The name of a private limited company may have to be changed for
a number of reasons including change of objective of the business, change of
management, rebranding, etc., The name of a private limited company can be
changed at anytime with the approval of the shareholders and Ministry of Corporate Affairs (MCA). In this article, we
look at the procedure for private limited company name change.

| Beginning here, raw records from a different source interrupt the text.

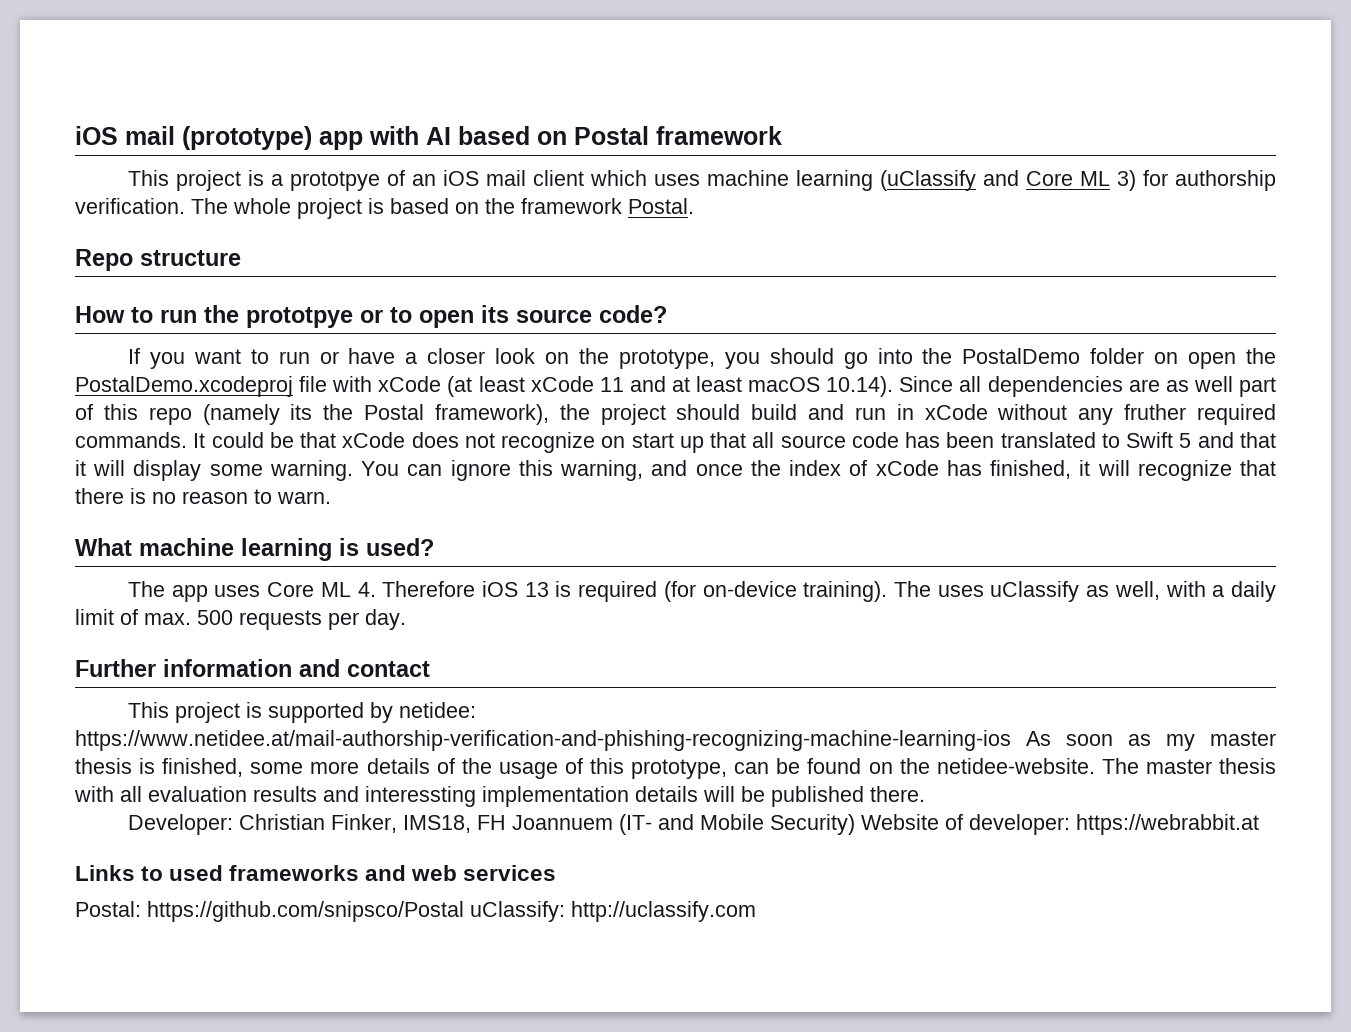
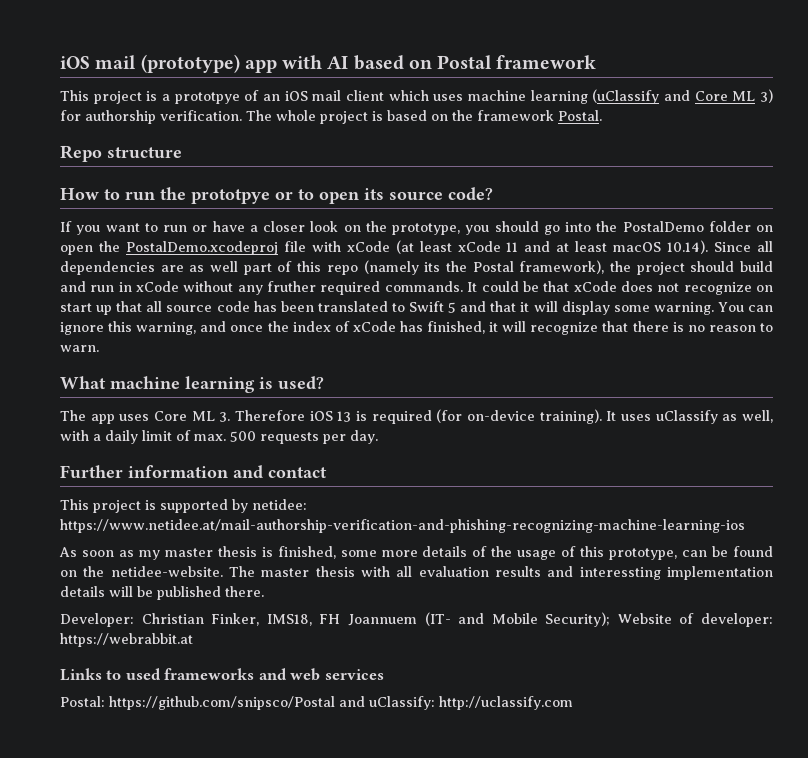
- The app uses Core ML 4. Therefore iOS 13 is required (for on-device training).
+ The app uses Core ML 3. Therefore iOS 13 is required (for on-device training).
- The uses uClassify as well, with a daily limit of max. 500 requests per day.
+ It uses uClassify as well, with a daily limit of max. 500 requests per day.
- This project is supported by netidee: https://www.netidee.at/mail-authorship-verification-and-phishing-recognizing-machine-learning-ios As soon as my master thesis is finished, some more details of the usage of this prototype, can be found on the netidee-website.
+ This project is supported by netidee: https://www.netidee.at/mail-authorship-verification-and-phishing-recognizing-machine-learning-ios
+ As soon as my master thesis is finished, some more details of the usage of this prototype, can be found on the netidee-website.
- Developer: Christian Finker, IMS18, FH Joannuem (IT- and Mobile Security) Website of developer: https://webrabbit.at
+ Developer: Christian Finker, IMS18, FH Joannuem (IT- and Mobile Security); Website of developer: https://webrabbit.at
- Postal: https://github.com/snipsco/Postal uClassify: http://uclassify.com
+ Postal: https://github.com/snipsco/Postal and uClassify: http://uclassify.com

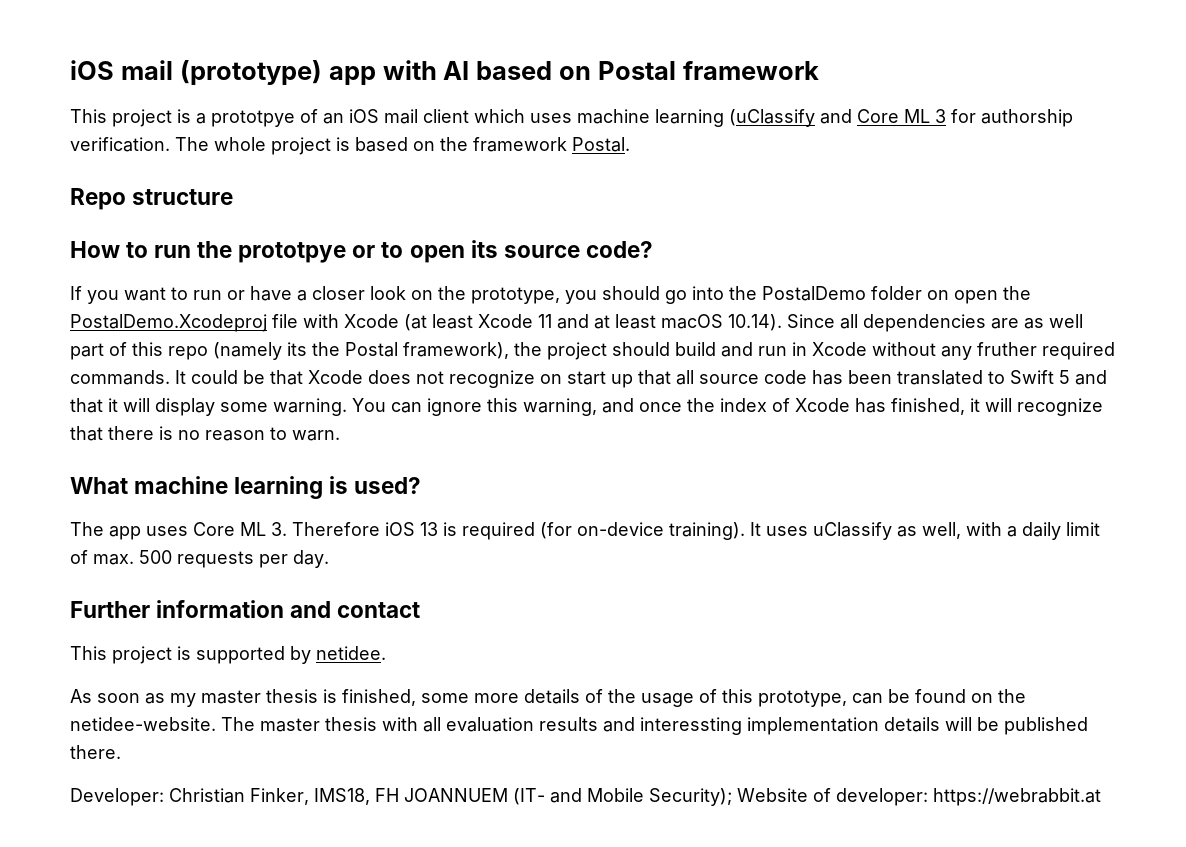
- This project is a prototpye of an iOS mail client which uses machine learning (uClassify and Core ML 3) for authorship verification.
+ This project is a prototpye of an iOS mail client which uses machine learning (uClassify and Core ML 3 for authorship verification.
- If you want to run or have a closer look on the prototype, you should go into the PostalDemo folder on open the PostalDemo.xcodeproj file with xCode (at least xCode 11 and at least macOS 10.14). Since all dependencies are as well part of this repo (namely its the Postal framework), the project should build and run in xCode without any fruther required commands.
+ If you want to run or have a closer look on the prototype, you should go into the PostalDemo folder on open the PostalDemo.Xcodeproj file with Xcode (at least Xcode 11 and at least macOS 10.14). Since all dependencies are as well part of this repo (namely its the Postal framework), the project should build and run in Xcode without any fruther required commands.
- It could be that xCode does not recognize on start up that all source code has been translated to Swift 5 and that it will display some warning.
+ It could be that Xcode does not recognize on start up that all source code has been translated to Swift 5 and that it will display some warning.
- You can ignore this warning, and once the index of xCode has finished, it will recognize that there is no reason to warn.
+ You can ignore this warning, and once the index of Xcode has finished, it will recognize that there is no reason to warn.
- This project is supported by netidee: https://www.netidee.at/mail-authorship-verification-and-phishing-recognizing-machine-learning-ios
+ This project is supported by netidee.
- Developer: Christian Finker, IMS18, FH Joannuem (IT- and Mobile Security); Website of developer: https://webrabbit.at
+ Developer: Christian Finker, IMS18, FH JOANNUEM (IT- and Mobile Security); Website of developer: https://webrabbit.at
- Links to used frameworks and web services
- Postal: https://github.com/snipsco/Postal and uClassify: http://uclassify.com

Private Limited Company Name Change
The name adopted by a private
limited company during incorporation can be changed later. To
change the name of a private limited company, the consent of the shareholders
through a special resolution and MCA approval are required. The change of name
of a private limited company has no impact on its legal entity or its existence
as a corporate entity. The change of name of a company will not create a new
company or new entity. Therefore, the change of company name shall NOT:
1.
Affect any rights or
obligations of the company
2.
Render defective any
legal proceedings by or against the company
3.
Not affect any legal
proceedings by or against the company and pending in the old name; they may
continue in the old name.
Step 1: Board Resolution
A Board meeting must be convened to pass a resolution for change
of name of the company and to authorize a Director or Company Secretary to make
an application to the MCA for ascertaining availability of proposed name. At
the same Board meeting, a resolution to convene an extraordinary general meeting for changing the name
of the company, and altering the Memorandum of Association and Articles of
Association can also be passed.
Step 2: Check Company Name Availability
Once a resolution is passed ascertaining availability of
proposed company name, the authorized person can make a name application to the
MCA. The procedure for name application is similar to that of the name
application procedure followed during CompanyIncorporation in India. Therefore, the name must be as per the Companies Act 2013 Naming Guidelines.

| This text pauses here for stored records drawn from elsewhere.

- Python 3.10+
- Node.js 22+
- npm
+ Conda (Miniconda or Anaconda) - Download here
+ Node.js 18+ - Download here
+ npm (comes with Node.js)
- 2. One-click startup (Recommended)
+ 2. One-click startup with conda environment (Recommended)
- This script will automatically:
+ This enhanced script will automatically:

Step 3: Pass Special Resolution for Company Name Change
Once a name is approved by the MCA, the Company must conduct an
extraordinary general meeting and pass a special resolution for change of
company name, and consequential changes to the Memorandum
of Association and Articles of Association.
Step 4: Application for approval of Company Name Change
Once the special resolution for change of company name is
passed, the special resolution and application for approval of company name
change must be filed with the Registrar of Companies. An application for
company name change must be made in Form 1B along with the requisite fee.
Step 5: Issuance of New Certificate of Incorporation
If the Registrar of Companies is satisfied with the company name
change application, the Registrar would issue a new certificate of
incorporation. It is important to note that the company name change is said to
be complete and effective on issuance of new incorporation certificate by the
Registrar of Companies.
Step 6: Make Changes to MOA and AOA
Subsequent to the issuance of the new incorporation
certificate, steps must be taken to incorporate the new company name in all the
copies of Memorandum of Association, Articles
of Association and Certificate of Incorporation issued by the Registrar.